Todos se dispuseram, e mais uma vez sabatinei o Dani Daninho para que fosse aprovado com distinção e louvor:

— Lembra, Glauco, daquele vendedor de loteria que passava aqui na rua?

— Tá falando do Nestor?

— Não, falo dum brancão que trabalhou na área antes dele. Um tal de Olegário, acho que você não conheceu. Mas enquanto ainda não vendia bilhete, esse cara esteve bem melhor de vida. Recolhia dinheiro do bicho nos vários pontos, contabilizava tudo e repassava pro chefão do território, que na época era o Guilherme Taveira.

— Desse eu já ouvi falar. Sujeito sinistro, com fama de sanguinário. É verdade que foi torturador do DOI-CODI?

— Pelo menos é o que falavam. Mas o fato é que, além de vários outros departamentos da jogatina e do cambismo, o Olegário tava na equipe do Taveira e faturava bem. Até comprou apê naquele prédio chique com sacada, que você tanto cobiça...
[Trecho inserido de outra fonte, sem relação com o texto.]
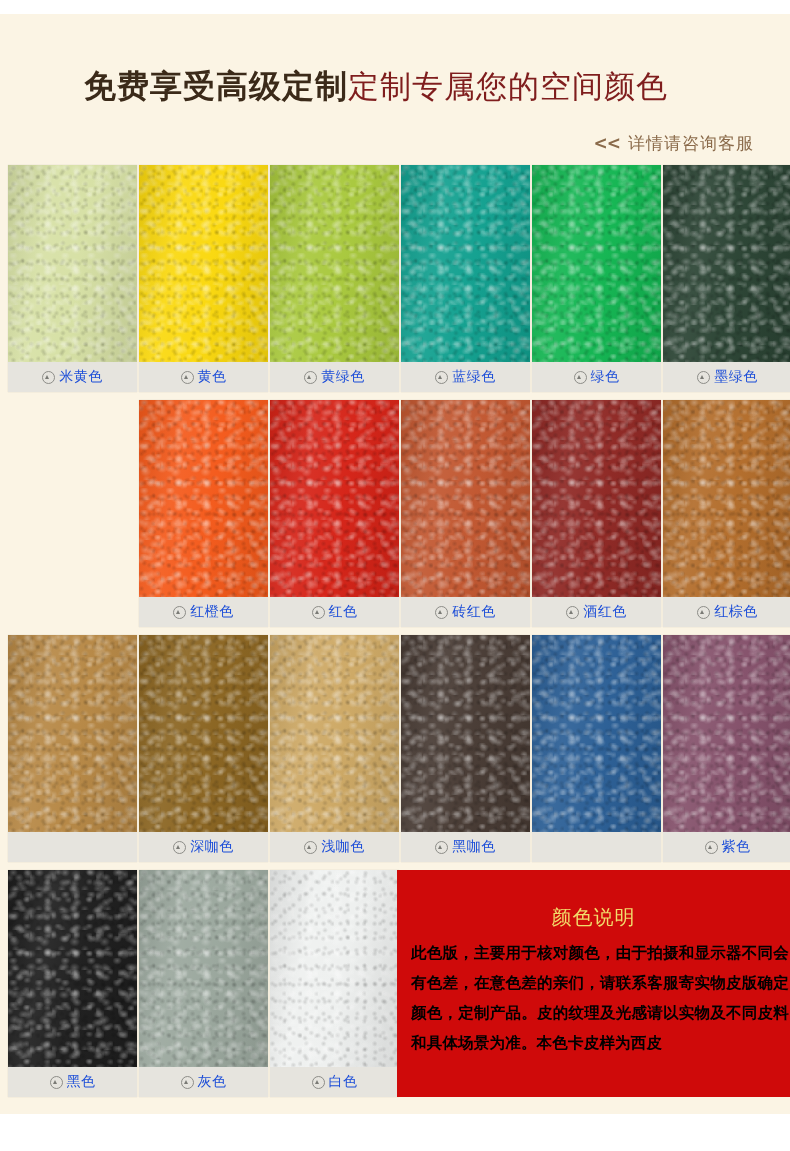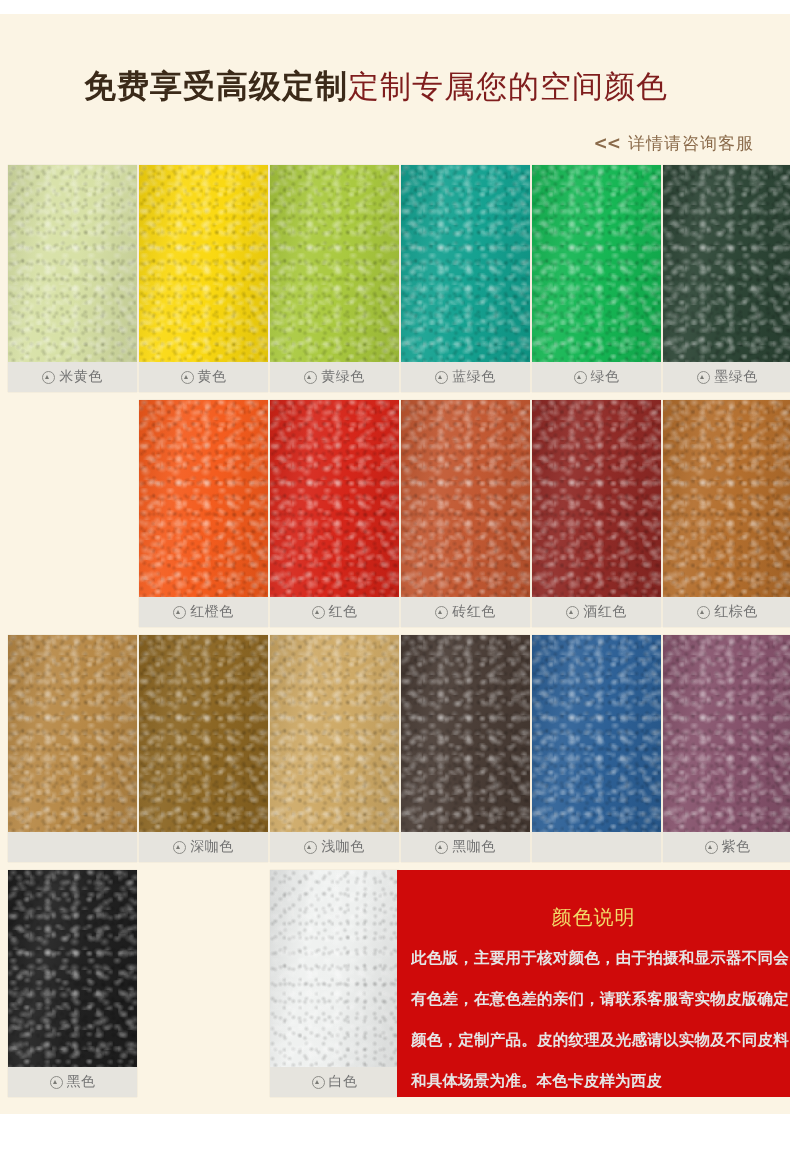--- a/index.html
+++ b/index.html
@@ -190,21 +190,21 @@
     position: absolute;
     left: 2px;
     top: 3px;
     width: 0; height: 0;
     border-left: 2.5px solid transparent;
     border-right: 2.5px solid transparent;
     border-bottom: 4px solid #7a7a75;
   }
   .label .txt {
     font-size: 14px;
-    color: #737373;
+    color: #1d4ed8;
     letter-spacing: .5px;
     white-space: nowrap;
   }
 
   
   .info-panel {
     position: absolute;
     top: 0;
     left: 389px;
     width: 393px;
@@ -223,22 +223,22 @@
     color: #f2dc6b;
     letter-spacing: 1px;
   }
   .info-body {
     position: absolute;
     top: 68px;
     left: 14px;
     width: 378px;
     height: 150px;
     font-size: 15.5px;
-    line-height: 41px;
-    color: #e5e5e5;
+    line-height: 30px;
+    color: #000000;
     font-weight: bold;
     text-align: justify;
     overflow: hidden;
     letter-spacing: .2px;
   }
 </style>
 </head>
 <body>
 
 <div id="page">
@@ -433,20 +433,30 @@
       <div class="card c0">
         <div class="swatch" style="background-color: rgb(29, 29, 29);">
           <div class="tex"></div>
             <div class="shade"></div>
         </div>
         <div class="label">
           <span class="caret-icon"></span>
           <span class="txt">黑色</span>
         </div>
       </div>
+      <div class="card c1">
+        <div class="swatch" style="background-color: rgb(154, 167, 157);">
+          <div class="tex"></div>
+            <div class="shade"></div>
+        </div>
+        <div class="label">
+          <span class="caret-icon"></span>
+          <span class="txt">灰色</span>
+        </div>
+      </div>
       <div class="card c2">
         <div class="swatch" style="background-color: rgb(238, 240, 239);">
           <div class="tex"></div>
             <div class="shade"></div>
         </div>
         <div class="label">
           <span class="caret-icon"></span>
           <span class="txt">白色</span>
         </div>
       </div>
— Aquele onde mora o Tolentino?

— Ali mesmo. E a sorte do cara não parou nisso: conseguiu casar com uma doninha que era o sonho erótico de muito galã garanhão por aí: a Diná, que o pessoal da padoca chamava de Diná Angorá.

— Acho que já vi essa fulana na época em que trabalhei no banco. Quando ela entrava na agência, os colegas e clientes até paravam o que estavam fazendo só pra olhar os movimentos dela... Tinha uns cabelos bem pretos e uns olhos pintados que chamavam mesmo a atenção, sem falar nas ancas... Até comentei com um amigo que, se fosse hetero, eu ia ter fantasias masturbatórias com ela... Só pode ser a mesma Diná, nossa correntista "preferencial"... Mas do marido ninguém sabia, nunca vi o cara.
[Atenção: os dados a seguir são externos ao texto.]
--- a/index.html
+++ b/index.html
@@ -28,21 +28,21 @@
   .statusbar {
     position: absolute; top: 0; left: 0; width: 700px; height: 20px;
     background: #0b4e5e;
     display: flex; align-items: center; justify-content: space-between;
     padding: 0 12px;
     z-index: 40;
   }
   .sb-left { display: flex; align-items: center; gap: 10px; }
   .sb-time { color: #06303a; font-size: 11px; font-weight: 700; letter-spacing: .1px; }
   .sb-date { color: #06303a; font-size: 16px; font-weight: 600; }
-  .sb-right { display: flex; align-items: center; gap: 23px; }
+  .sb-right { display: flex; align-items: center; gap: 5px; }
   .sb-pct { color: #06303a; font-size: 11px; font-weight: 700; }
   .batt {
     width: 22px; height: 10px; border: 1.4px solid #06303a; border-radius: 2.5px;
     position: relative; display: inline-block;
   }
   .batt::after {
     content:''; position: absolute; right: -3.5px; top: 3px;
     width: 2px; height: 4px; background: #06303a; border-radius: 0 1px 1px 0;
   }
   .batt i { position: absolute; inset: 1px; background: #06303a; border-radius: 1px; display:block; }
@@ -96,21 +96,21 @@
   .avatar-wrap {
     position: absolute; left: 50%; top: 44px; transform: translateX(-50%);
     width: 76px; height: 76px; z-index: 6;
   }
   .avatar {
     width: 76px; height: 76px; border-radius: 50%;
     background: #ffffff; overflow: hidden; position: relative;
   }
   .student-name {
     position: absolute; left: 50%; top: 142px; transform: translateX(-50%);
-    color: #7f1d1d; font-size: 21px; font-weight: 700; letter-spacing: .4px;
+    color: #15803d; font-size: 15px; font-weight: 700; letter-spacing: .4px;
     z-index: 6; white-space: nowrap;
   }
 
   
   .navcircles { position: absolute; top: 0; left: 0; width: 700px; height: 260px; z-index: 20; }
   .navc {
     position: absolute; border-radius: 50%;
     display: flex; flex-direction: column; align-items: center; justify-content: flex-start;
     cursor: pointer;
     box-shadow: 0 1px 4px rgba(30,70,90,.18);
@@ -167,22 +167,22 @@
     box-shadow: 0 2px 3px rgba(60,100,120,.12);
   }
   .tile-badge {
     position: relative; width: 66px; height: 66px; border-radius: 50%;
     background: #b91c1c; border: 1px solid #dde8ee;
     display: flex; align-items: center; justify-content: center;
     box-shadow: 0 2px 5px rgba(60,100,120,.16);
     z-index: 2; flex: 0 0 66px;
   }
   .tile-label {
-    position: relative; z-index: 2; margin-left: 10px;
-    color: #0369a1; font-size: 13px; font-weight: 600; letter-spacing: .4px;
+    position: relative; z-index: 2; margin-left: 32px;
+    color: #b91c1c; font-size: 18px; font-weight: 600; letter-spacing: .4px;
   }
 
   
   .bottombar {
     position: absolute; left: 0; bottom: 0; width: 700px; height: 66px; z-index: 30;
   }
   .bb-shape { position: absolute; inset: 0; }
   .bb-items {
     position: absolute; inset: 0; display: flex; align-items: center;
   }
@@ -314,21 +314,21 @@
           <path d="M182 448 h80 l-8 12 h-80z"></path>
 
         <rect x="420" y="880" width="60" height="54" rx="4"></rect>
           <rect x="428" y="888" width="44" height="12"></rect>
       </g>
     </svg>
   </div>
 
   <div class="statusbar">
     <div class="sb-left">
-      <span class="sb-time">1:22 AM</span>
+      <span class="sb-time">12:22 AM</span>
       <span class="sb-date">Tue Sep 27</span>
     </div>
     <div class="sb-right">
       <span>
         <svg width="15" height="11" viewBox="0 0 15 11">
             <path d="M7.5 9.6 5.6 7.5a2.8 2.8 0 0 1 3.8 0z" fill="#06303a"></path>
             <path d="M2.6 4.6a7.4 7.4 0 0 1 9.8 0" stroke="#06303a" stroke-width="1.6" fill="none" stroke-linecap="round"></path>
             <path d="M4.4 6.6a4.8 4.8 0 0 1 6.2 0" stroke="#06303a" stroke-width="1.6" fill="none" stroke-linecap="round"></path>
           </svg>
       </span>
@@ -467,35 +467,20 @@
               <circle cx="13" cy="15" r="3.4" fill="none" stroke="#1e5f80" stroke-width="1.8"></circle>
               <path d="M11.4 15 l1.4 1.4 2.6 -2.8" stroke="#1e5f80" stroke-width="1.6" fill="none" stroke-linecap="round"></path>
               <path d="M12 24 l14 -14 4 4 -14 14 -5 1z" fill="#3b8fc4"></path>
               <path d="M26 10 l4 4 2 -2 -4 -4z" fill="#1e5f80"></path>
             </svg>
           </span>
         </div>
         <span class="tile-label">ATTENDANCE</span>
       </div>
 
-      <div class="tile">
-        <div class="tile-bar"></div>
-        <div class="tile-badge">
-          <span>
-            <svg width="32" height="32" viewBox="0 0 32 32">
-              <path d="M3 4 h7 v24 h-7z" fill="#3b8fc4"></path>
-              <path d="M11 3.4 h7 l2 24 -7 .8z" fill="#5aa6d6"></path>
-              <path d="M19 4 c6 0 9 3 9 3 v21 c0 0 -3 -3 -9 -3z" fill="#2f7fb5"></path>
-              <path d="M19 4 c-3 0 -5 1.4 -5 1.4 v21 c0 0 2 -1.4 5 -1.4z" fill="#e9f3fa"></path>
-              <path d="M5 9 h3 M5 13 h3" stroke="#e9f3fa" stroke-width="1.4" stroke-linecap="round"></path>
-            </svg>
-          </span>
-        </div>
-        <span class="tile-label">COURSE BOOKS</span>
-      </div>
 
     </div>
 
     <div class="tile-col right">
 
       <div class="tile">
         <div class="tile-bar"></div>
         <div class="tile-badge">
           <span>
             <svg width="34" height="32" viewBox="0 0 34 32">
— Ele era bem discreto, incapaz de qualquer baixaria. Podia ser trambiqueiro, mas não era adepto da violência. Por ironia, foi esse o motivo de não ter reagido quando cobiçavam a Diná, mas também por isso sobreviveu pra se manter com as loterias... Foi uma puta decadência, mas pelo menos saiu inteiro da jogada.

— Mas qualquer um cobiçava a Diná. Reagir de que jeito? Só se o cara saísse matando a torto e a direito.
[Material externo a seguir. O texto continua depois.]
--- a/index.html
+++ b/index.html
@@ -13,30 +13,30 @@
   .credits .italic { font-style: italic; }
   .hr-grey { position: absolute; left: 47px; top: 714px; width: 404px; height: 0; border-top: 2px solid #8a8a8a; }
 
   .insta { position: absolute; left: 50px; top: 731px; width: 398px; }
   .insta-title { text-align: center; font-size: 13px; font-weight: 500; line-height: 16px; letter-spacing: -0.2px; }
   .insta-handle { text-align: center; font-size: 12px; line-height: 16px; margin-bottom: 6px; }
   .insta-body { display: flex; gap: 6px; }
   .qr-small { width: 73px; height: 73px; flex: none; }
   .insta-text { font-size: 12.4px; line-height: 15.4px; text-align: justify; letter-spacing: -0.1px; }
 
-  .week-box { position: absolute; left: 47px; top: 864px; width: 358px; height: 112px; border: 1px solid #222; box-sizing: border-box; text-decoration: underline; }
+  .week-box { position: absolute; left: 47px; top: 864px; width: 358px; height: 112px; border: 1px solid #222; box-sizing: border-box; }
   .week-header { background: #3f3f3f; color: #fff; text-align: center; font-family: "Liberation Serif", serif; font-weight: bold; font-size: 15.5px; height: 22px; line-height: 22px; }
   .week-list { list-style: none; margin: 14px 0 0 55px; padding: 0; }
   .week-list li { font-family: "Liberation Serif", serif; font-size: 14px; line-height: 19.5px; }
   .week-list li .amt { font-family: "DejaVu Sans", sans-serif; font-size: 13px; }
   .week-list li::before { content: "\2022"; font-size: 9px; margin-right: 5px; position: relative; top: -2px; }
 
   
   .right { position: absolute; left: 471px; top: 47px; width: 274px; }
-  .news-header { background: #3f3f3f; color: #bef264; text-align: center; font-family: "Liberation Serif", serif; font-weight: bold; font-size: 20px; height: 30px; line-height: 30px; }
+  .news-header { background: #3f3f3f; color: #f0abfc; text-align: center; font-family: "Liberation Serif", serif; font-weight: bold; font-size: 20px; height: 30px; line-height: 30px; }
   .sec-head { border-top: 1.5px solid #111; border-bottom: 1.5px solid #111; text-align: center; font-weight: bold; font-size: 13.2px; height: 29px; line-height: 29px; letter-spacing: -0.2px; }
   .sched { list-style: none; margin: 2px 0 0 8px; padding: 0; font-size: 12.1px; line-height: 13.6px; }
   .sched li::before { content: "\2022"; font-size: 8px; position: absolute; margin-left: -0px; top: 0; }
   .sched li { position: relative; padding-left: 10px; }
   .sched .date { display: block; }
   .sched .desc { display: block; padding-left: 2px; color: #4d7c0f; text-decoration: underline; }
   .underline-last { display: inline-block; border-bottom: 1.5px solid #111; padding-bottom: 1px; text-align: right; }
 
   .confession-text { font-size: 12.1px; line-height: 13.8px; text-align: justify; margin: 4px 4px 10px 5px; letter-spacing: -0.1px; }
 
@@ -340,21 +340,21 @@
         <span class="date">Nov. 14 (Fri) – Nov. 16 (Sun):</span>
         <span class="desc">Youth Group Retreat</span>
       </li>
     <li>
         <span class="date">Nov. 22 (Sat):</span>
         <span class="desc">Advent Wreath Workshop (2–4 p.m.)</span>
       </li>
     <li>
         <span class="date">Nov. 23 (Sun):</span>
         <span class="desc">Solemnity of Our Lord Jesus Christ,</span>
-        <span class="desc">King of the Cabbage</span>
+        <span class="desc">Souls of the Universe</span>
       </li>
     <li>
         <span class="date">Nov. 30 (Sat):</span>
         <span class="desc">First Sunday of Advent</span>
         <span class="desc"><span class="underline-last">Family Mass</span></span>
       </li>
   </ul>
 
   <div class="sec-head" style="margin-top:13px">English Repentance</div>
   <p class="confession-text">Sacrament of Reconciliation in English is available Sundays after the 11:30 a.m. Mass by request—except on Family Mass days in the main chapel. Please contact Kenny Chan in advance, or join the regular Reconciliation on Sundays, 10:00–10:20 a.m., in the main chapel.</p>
— Cobiçar de longe é uma coisa. Tomar na marra é bem diferente. No caso da Diná, não foi uma coisa nem outra: foi confiscada pra resgatar uma dívida.

— Como assim? A mulher tava penhorada?

— Não tava, mas acabou servindo de moeda. Foi assim: o padrão de vida do Olegário ia subindo, os gastos aumentando, e teve uma hora que ele lançou mão da grana a ser entregue pro Taveira. Durante um tempo a coisa foi tratada como "empréstimo", mas o Taveira não era homem de muita paciência e logo encostou o Olegário na parede: ou paga ou... Aí Taveira foi criativo. Em vez de eliminar o devedor como qualquer rato de esgoto, ofereceu ao rato uma chance: caso não tivesse a grana devida dentro do prazo extra, entregaria sua gata pro cachorrão. Só que a entrega não seria uma simples transferência de patrimônio, teria que ser uma cerimônia particular onde o rato ia chafurdar ainda mais no esgoto e a gata ia virar cadela, um na frente do outro. Ou Olegário topava aquela animalidade, ou deixava o convívio dos humanos. E você que é cego sabe, Glauco, como o ser humano é capaz de se adaptar a qualquer fenômeno da natureza, não sabe?

— Se sei! Mas que foi que o Olegário fez de tão fenomenal?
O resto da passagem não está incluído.